Peter Van Buren blew the whistle on State Department waste and mismanagement during Iraqi reconstruction in his first book, We Meant Well: How I Helped Lose the Battle for the Hearts and Minds of the Iraqi People. His latest book is Ghosts of Tom Joad: A Story of the #99 Percent. Reprinted from the his blog with permission.

7 thoughts on “US-Supported Shia Militias in Iraq Lead Ethnic Cleansing”

  1. The US basically created ISIS to break the Shia crescent that Ahmed Chalabi hoodwinked us into creating. We’ve actually done a lot more to undermine the Shia then support them. Of coarse we play both sides as usual but the ultimate goal has always been to weaken Iran because that means weakening Russia.

    As for Shia war crimes, there undeniably tragic and totally unacceptable but there only half of the story. Just like with the Kosovars and the Serbs, The Tutsi’s and the Hutu’s and the Abkhazians and the Georgians- The Shia and the Sunni’s hands are both bloody and any Shia atrocity pales in comparison to America’s latest Sunni Frankenstein.

    I also don’t recall seeing anything about Shia crimes against Christians. I’m sure they happened after Saddam as revenge for there support for the strong man but there both fighting ISIS now. A Shia attack on Christians would be strategically unwise at this point. Then again, it is the Middle East and more f**ked up things have happened so get back to me on that.

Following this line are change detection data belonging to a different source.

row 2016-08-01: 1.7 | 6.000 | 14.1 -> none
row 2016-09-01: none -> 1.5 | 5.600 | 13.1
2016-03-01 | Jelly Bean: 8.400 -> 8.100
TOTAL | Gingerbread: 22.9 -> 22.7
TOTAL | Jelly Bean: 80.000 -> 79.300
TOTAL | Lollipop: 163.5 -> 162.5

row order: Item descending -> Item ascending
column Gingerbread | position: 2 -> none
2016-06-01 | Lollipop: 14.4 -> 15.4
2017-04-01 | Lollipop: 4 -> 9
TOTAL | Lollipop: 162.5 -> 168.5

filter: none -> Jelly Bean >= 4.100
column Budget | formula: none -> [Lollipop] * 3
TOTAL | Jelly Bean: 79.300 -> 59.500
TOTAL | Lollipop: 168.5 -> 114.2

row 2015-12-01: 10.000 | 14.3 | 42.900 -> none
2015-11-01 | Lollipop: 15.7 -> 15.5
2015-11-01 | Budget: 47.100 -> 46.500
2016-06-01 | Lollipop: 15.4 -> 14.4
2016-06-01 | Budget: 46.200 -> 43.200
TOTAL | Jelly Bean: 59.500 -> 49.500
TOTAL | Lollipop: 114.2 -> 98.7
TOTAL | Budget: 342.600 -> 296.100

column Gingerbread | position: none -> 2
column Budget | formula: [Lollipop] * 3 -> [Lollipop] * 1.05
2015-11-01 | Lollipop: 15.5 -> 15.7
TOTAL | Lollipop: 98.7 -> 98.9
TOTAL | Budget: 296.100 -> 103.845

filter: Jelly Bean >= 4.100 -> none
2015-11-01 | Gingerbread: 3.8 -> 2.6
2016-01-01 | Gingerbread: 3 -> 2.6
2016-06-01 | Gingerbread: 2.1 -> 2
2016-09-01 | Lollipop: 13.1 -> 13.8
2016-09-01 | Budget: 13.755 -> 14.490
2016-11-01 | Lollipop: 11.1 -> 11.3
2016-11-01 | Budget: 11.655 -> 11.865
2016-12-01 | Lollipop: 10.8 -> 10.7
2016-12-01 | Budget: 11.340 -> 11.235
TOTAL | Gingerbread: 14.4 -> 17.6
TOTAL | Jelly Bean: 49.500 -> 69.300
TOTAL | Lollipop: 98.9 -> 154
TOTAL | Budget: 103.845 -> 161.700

  2. The establishment elites and their PNAC collaborators lied their way into promoting regime change in Iraq and we and the people in Iraq continue to pay for it. No one was held accountable just like on 9-11. Until we start holding individuals from the top down accountable nothing will change.

  3. Terrible piece by a former occupier who I guarantee you had never set foot in Iraq except in his role in aforementioned occupation.

    The Shia are not ethnically cleansing “every Sunni they find”. They could, if they even wanted to, yet large Sunni communities live in peace in Shia controlled areas such as Baghdad and deep, deep in the south in Basra and elsewhere.

    It was the Shia who were ethnically cleansed in Tal Afar and elsewhere by Sunni neighbours of decades who joined with ISIS’s assault over night.

    The Sunnis by and large made the wrong choice and the smarter ones are now joining the Hashd Shabi militias because they know it’s the only show in town now.

    Sunni supremacy is a cancer. Crush it, and articles like this, which rival Saudi media in their mythical qualities.